45 minutes winchell trail south / folwell bench 58 degrees
Wow wow wow! Spring. Little explosions of bright green everywhere — out of sidewalk cracks, under fences, on slender branches. I think explosion is the right word — not pops or flashes, well maybe flares. Almost overnight, green! Not yet annoying or oppressive; I still have my view of the gorge and the other side. I could see fuzzy details, branches, rippling water, houses, but what I felt was the horizons of gray (river), brown (shore/trees), and blue (sky). 3 distinct lines dividing my view into 3 colors.
Delia and I walked to the river then down the uneven wooden steps to the trail. We walked even slower than usual to let two walkers move past. One of them was talking about a friend (or a partner?): we’re both from the same town, and we went to the same school! I smiled and greeted a friendly runner, called out Hi Dave! to Dave. Delia jumped up and walked all of the walls on the trail. We ended at the folwell/the WWDD bench (see below) and sat for a moment, taking in the view.
10 Things
the air was hazed with humidity, making everything look even fuzzier, more distant
minneapolis park workers have cleared out old trees in the savanna, turned them into mulch that they put on the trail
the small rise up to the paved trail is more visible now — all dirt and dead leaves and stubs of tree trunks
the cave below the limestone ledge in the ravine seems to be expanding — how long is this process? how long before the ledge collapses?
mud on the part of winchell on the hill between the savanna and the 38th street steps
the repeated honk from a lone goose, below us. It always seemed the same distance from us. Was it following us, or taking a walk with us?
a loud, rhythmic clanging above us that I couldn’t quite place. A thought: was it someone banging on a fire hydrant to open it up? Near the end of my walk, I saw one open and gushing water
sitting at the folwell bench, overheard — an older walker to a younger one: we haven’t even gone 20 minutes yet
someone pushing a walker through the grass on the boulevard between edmund and the river road, stopping to check out each tree
the husk of some big trees leaning at awkward angles in the oak savanna
A wonderful walk! I felt relaxed and calm and grateful to be outside and moving (without pain) this morning.
before the run
Reading through my “on this day” entries from past april 22nd entries, I was inspired by Mary Oliver and a little old lady walking and listening to a radio and a bench dedicated to a woman who fell through the ice one winter and a fragment overheard on the little old lady’s radio — this is why we are all here — especially the this, which is echoed in Marie Howe’s poem, The Gate. Instead of trying to explain these connections–entanglements?– I’ll gather them here:
1 — the little old lady
For the third time, encountered the little old lady walking with her hiking poles listening to a radio show or an audio book or something. Today I heard, “which reminds us of why we are all here.” Decided that I should create a poem or some piece of writing around this phrase. This phrase could be the title or the ending line of the whole poem or a sentence or a refrain (5 aug 2019).

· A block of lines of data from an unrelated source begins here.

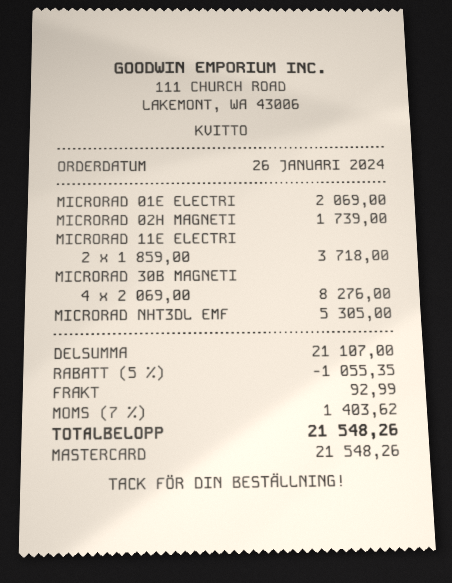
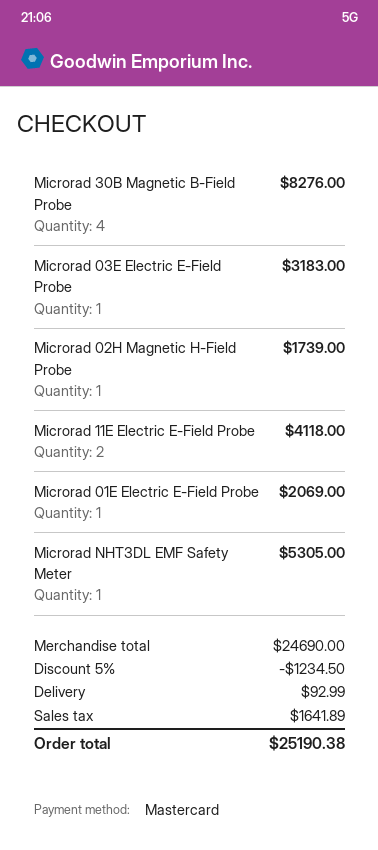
MICRORAD 11E ELECTRI: 2 for 3718.00 -> 2 for 4118.00
Microrad 03E Electric E-Field Probe: none -> 1 for 3183.00
subtotal: 21107.00 -> 24690.00
discount: 5% = 1055.35 -> 5% = 1234.50
tax: 1403.62 -> 1641.89
total: 21548.26 -> 25190.38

…the little old lady slowly shuffling by, swinging her hiking poles, a voice TED-talking out of her phone’s speaker reminding you that this is why we are all here. Do not bother the bench resting on the rim of the gorge to ask what this is (22 april 2022 — a draft of my poem).

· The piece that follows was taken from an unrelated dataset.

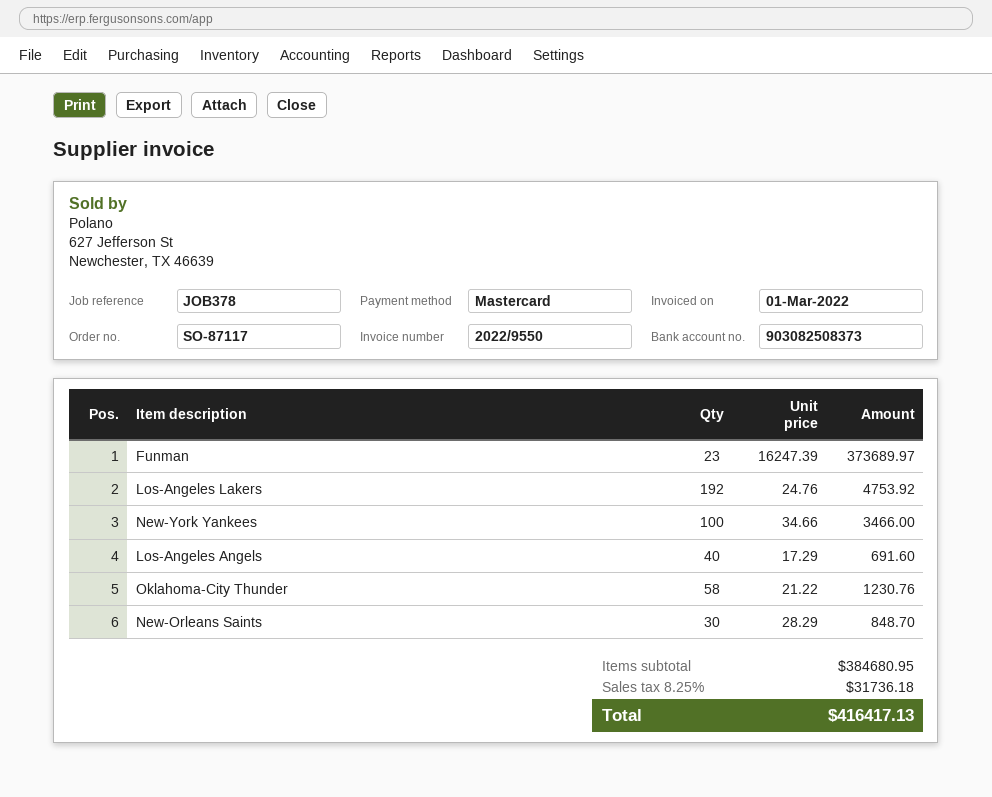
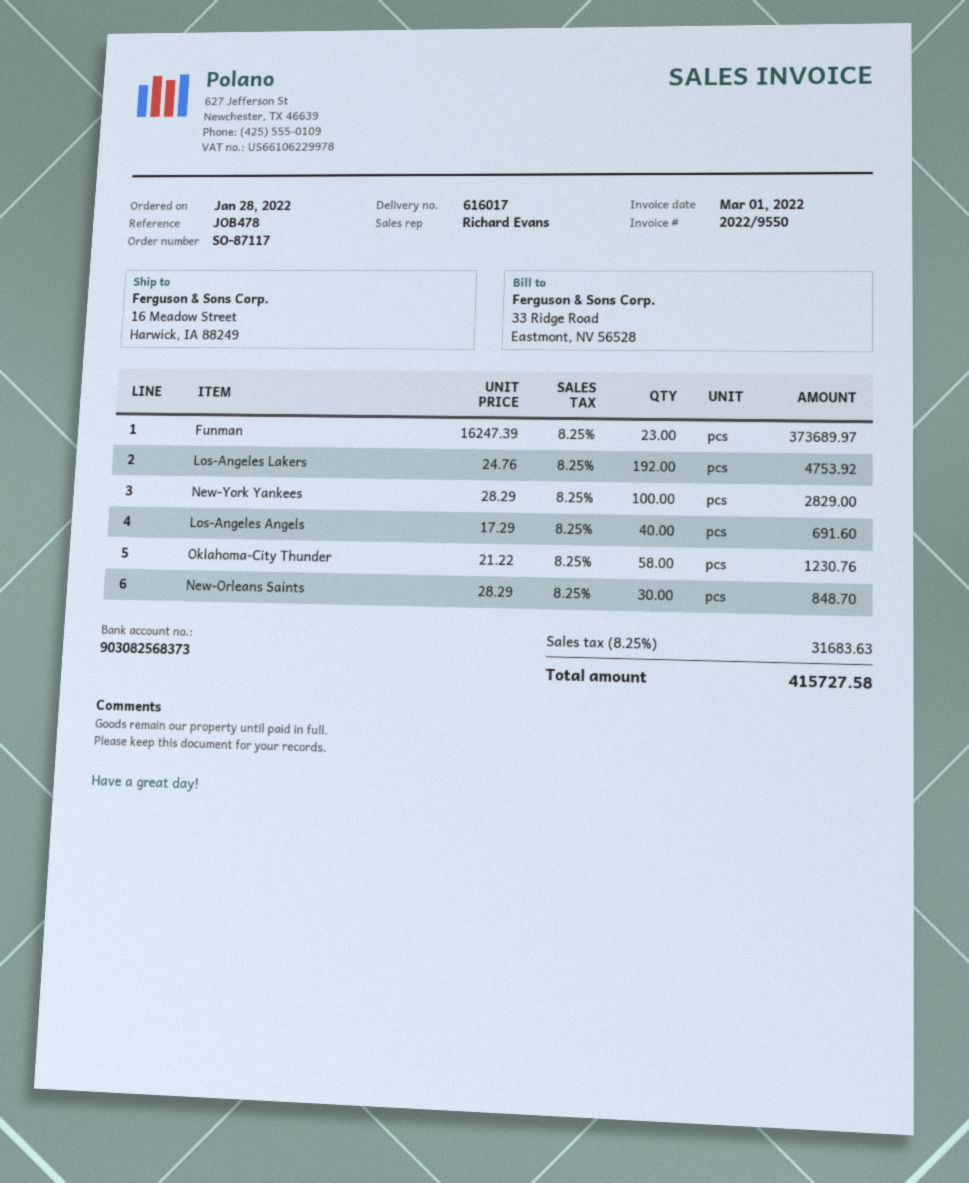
reference: JOB378 -> JOB478
bank account: 903082508373 -> 903082568373
New-York Yankees: 100 x 34.66 = 3466.00 -> 100 x 28.29 = 2829.00
tax: 8.25% = 31736.18 -> 8.25% = 31683.63
total: 416417.13 -> 415727.58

note: reviewing these entries, I’m noticing how I changed what I heard from “reminds us why” to “this”. I’m almost prefer the original — the reminder, that doesn’t have to be the answer, just a pointing to it — a finger pointing! a definition of poetry!
2 — The Gate
from The Gate/ Marie Howe
This is what you have been waiting for, he used to say to me. And I’d say, What?
And he’d say, This—holding up my cheese and mustard sandwich.
And I’d say, What? And he’d say, This, sort of looking around.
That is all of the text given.